> **PROBLEM TO SOLVE**
Your response should consist of one number, the count of lines below that contain "Hacienda".

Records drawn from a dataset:
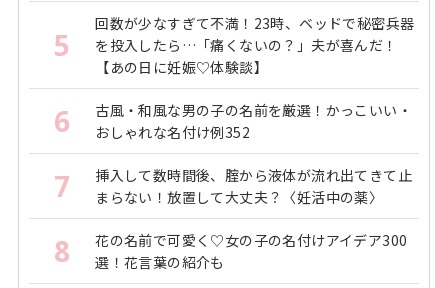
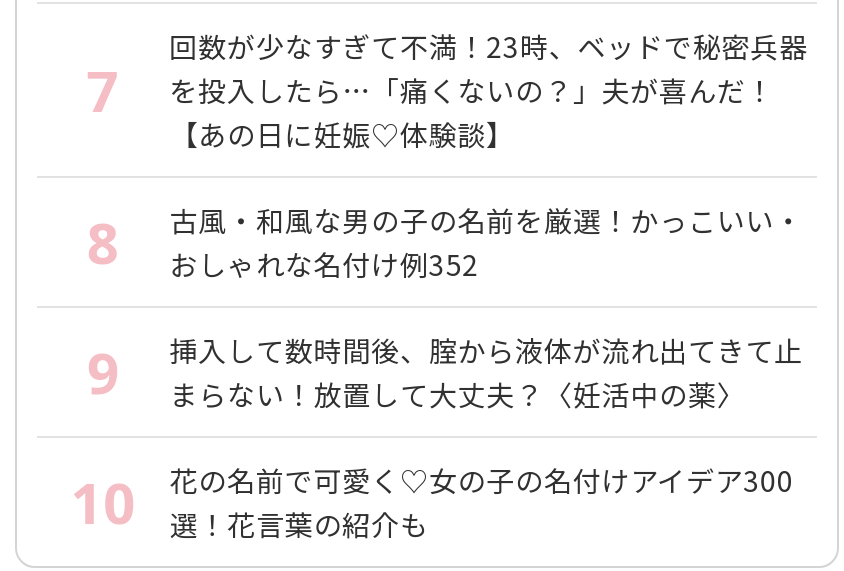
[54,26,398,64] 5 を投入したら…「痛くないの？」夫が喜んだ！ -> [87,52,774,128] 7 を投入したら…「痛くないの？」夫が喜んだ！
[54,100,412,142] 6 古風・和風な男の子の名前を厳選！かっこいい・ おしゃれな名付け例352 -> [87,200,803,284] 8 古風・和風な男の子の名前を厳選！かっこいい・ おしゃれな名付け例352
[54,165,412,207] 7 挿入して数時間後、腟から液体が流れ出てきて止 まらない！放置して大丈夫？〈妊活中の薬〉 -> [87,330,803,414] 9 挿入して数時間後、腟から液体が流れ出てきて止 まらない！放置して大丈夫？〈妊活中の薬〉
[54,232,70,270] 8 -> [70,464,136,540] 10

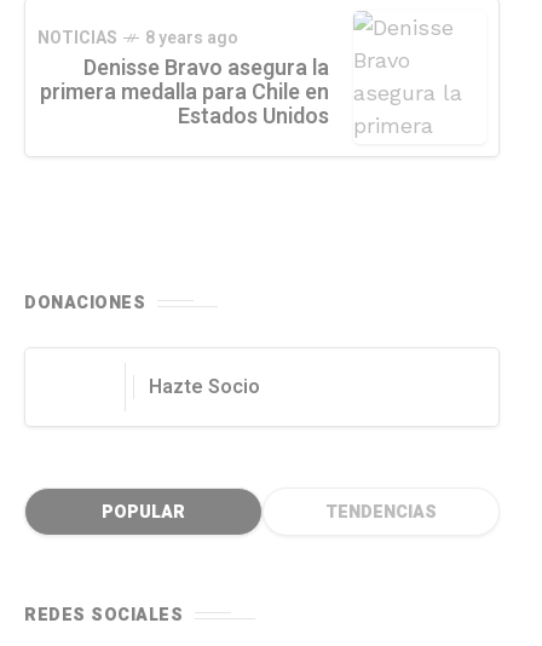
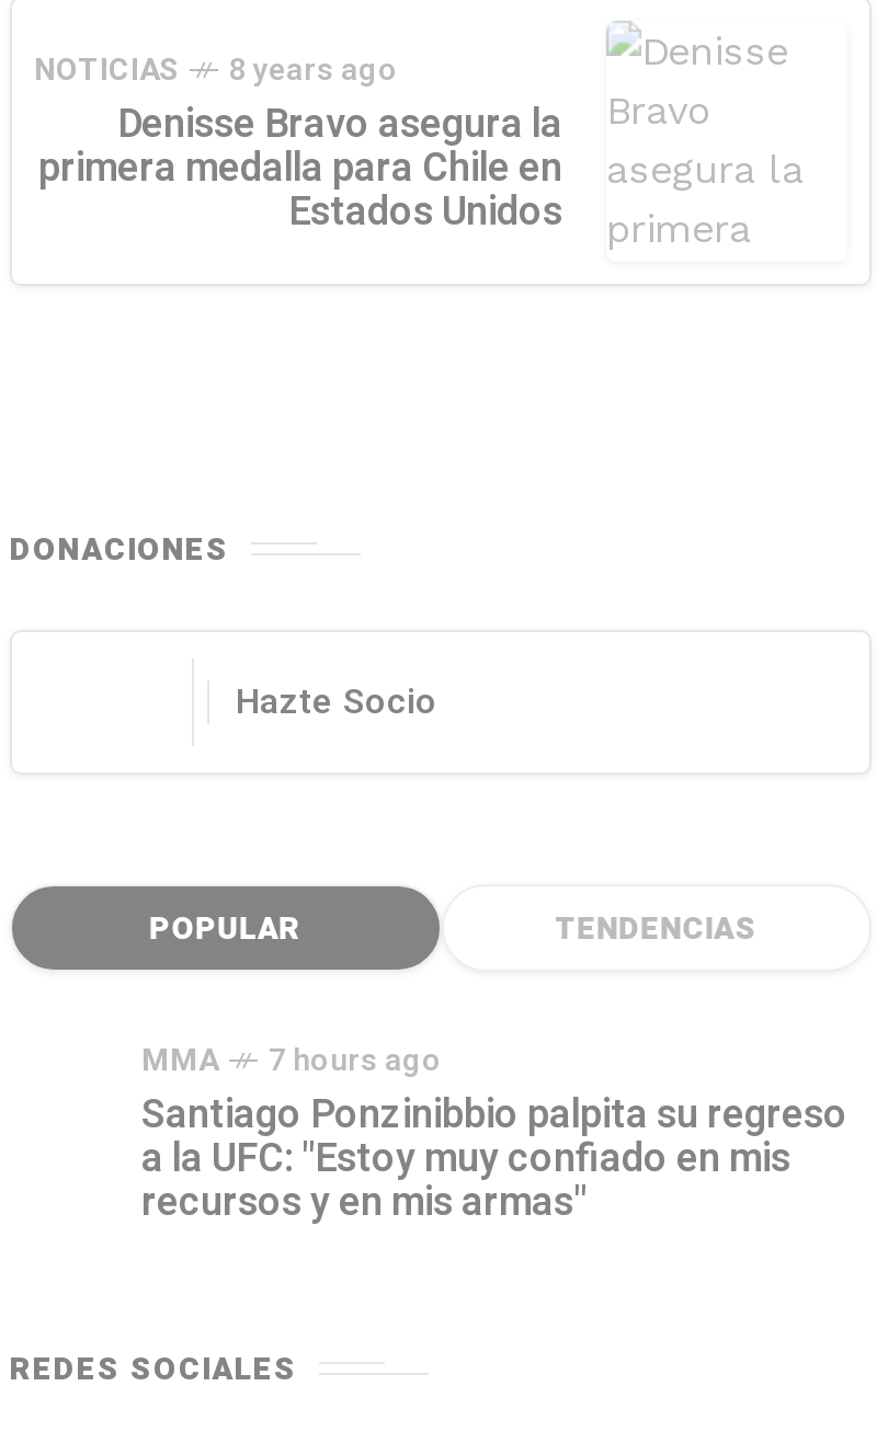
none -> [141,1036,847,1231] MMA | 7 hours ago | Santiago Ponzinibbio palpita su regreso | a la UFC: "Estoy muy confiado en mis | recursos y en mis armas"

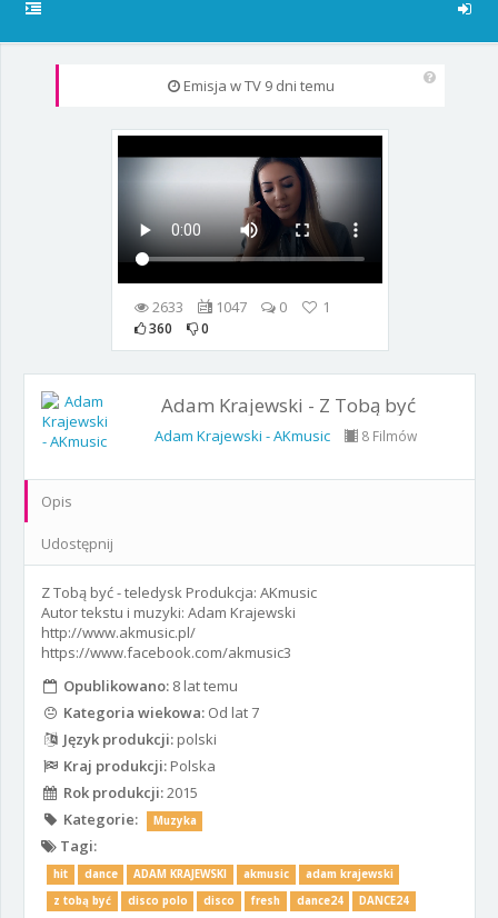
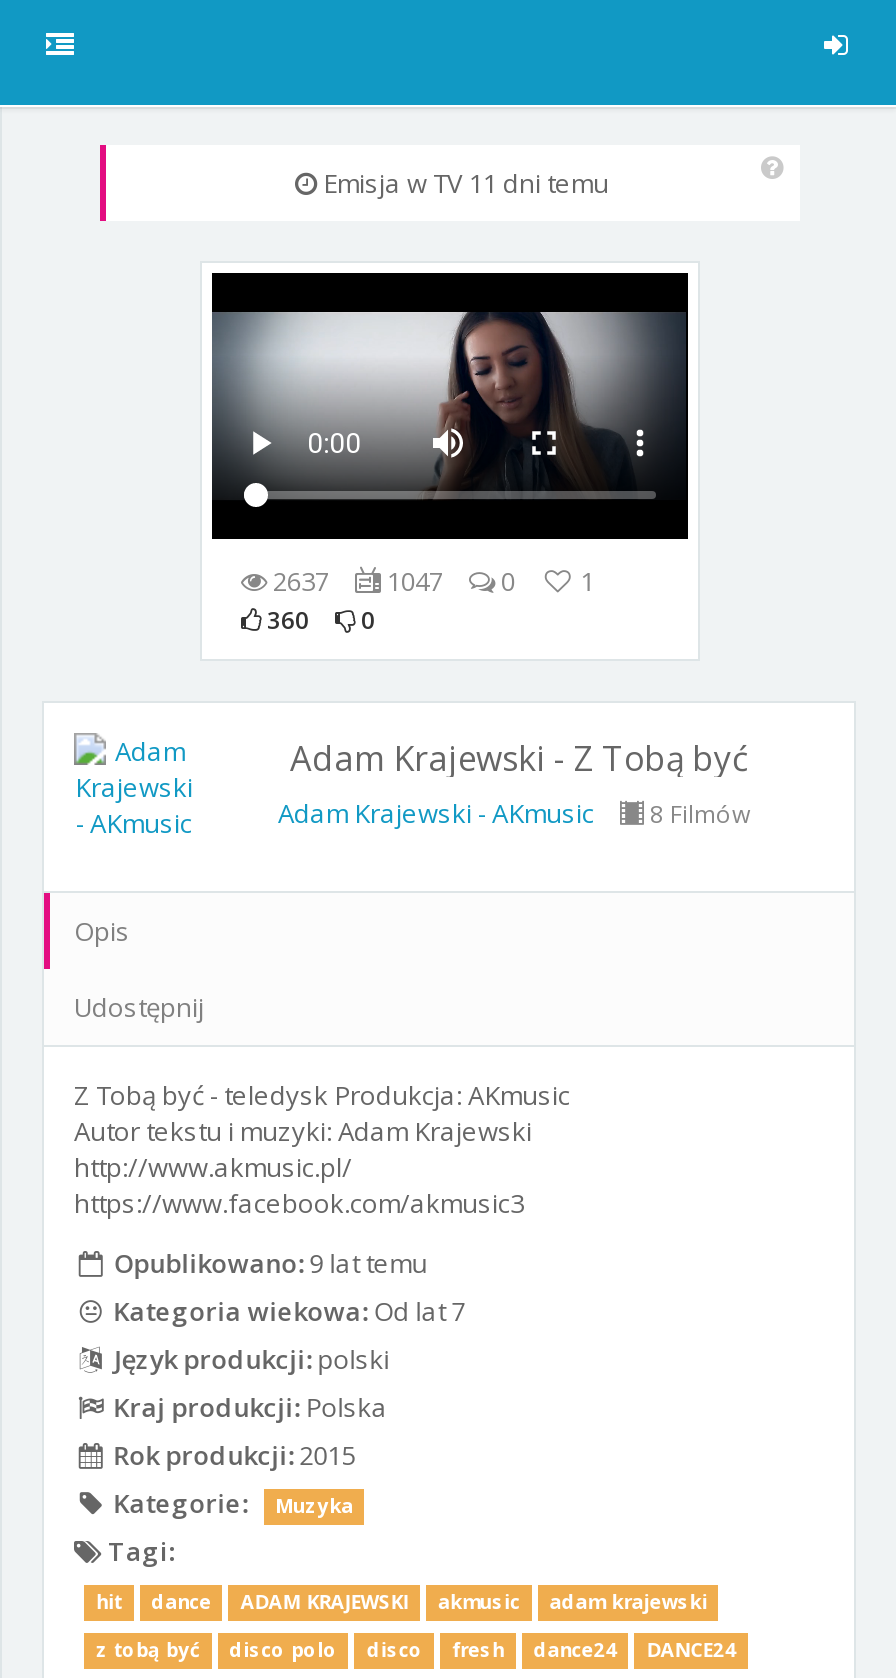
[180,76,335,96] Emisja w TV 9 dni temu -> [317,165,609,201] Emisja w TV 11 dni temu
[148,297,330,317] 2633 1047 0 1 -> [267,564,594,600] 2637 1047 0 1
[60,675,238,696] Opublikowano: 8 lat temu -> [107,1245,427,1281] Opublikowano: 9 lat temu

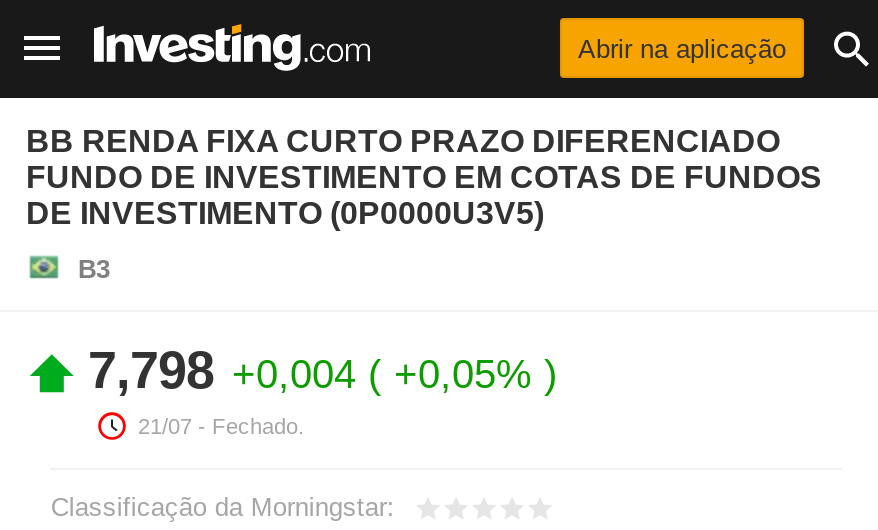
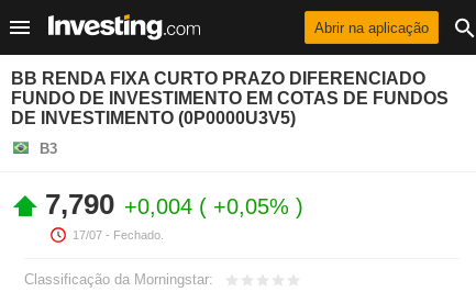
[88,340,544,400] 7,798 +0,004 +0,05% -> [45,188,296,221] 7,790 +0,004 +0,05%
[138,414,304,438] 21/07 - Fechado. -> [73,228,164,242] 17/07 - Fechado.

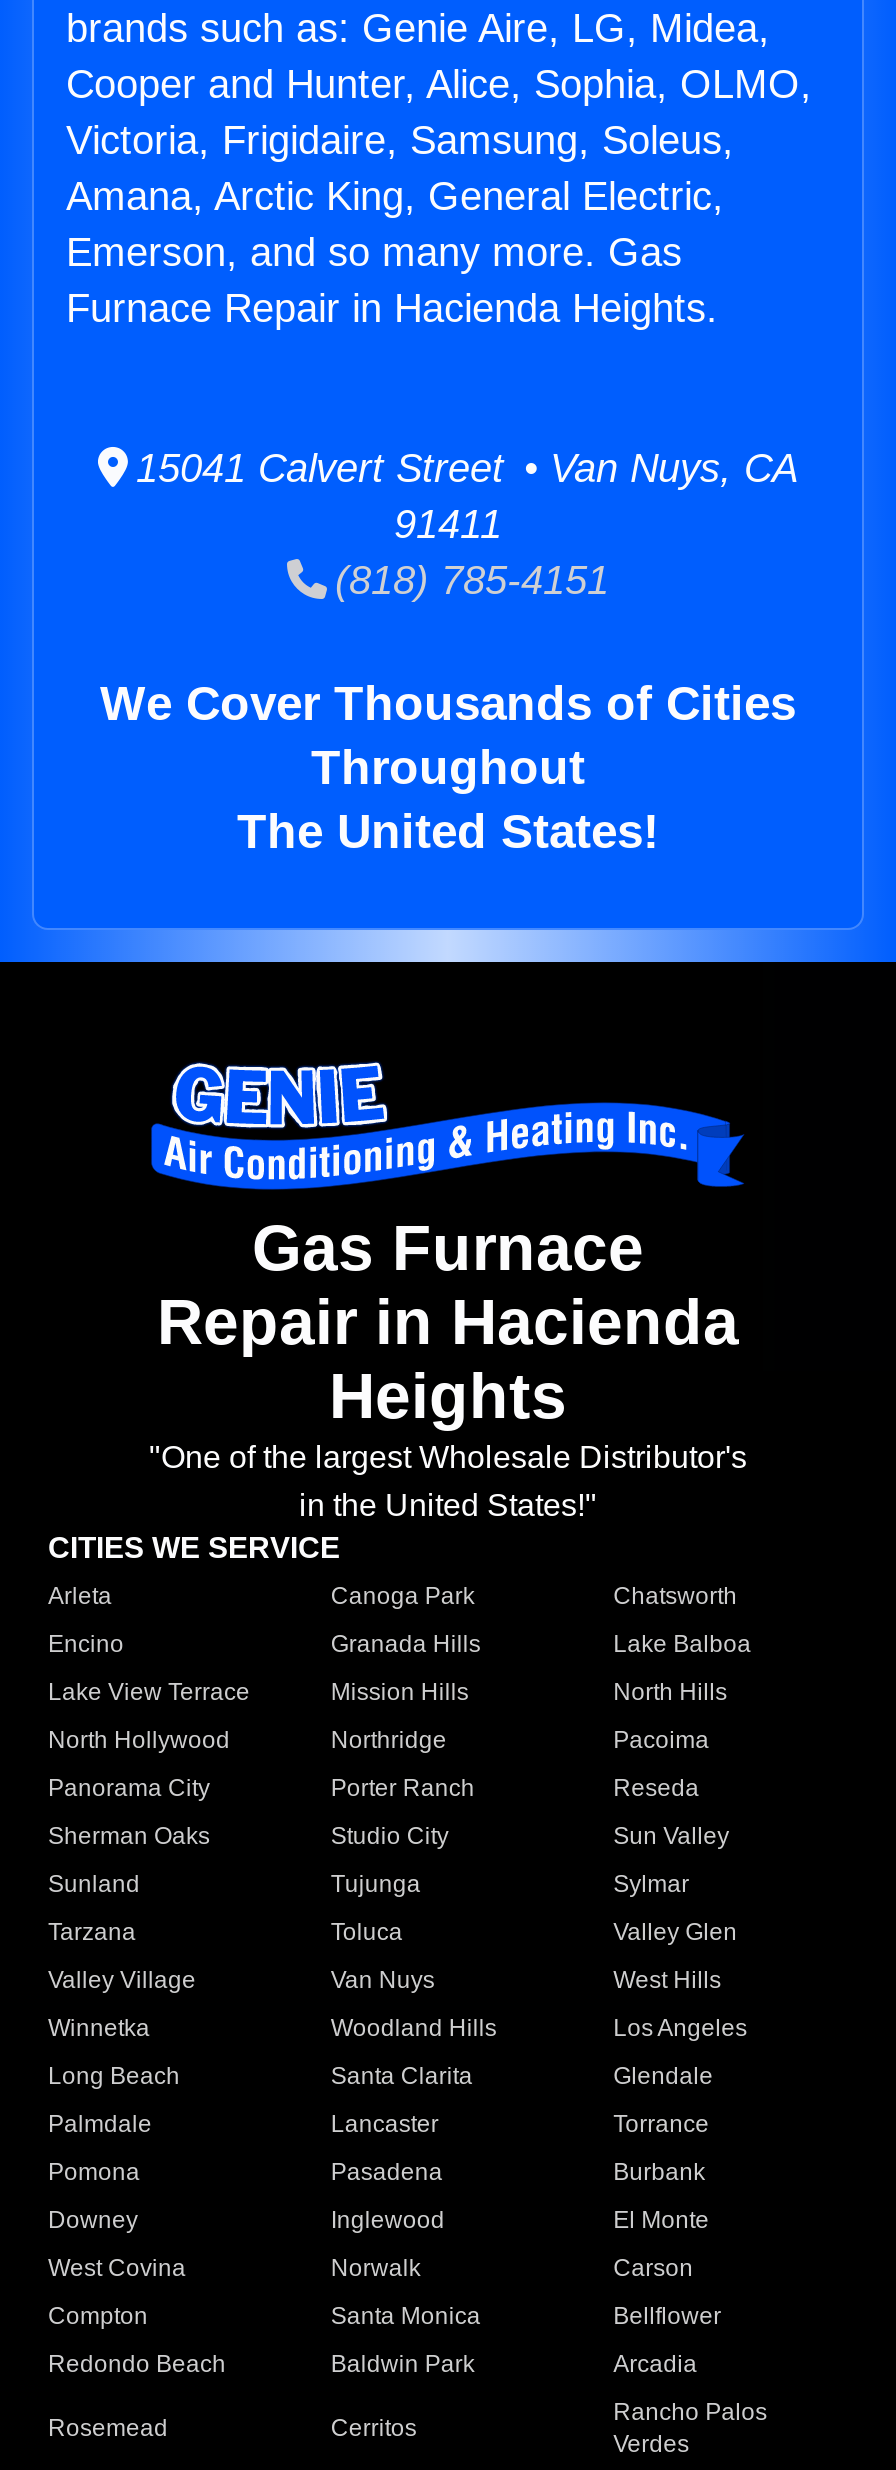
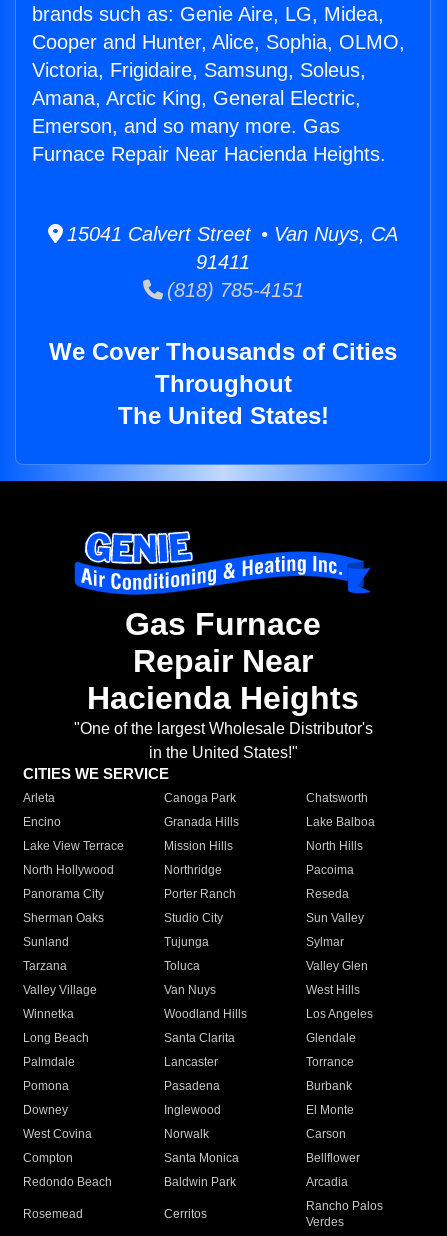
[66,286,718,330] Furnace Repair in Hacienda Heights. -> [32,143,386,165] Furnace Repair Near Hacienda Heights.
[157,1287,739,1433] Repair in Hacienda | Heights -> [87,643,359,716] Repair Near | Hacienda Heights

> **OUTPUT BELOW**
2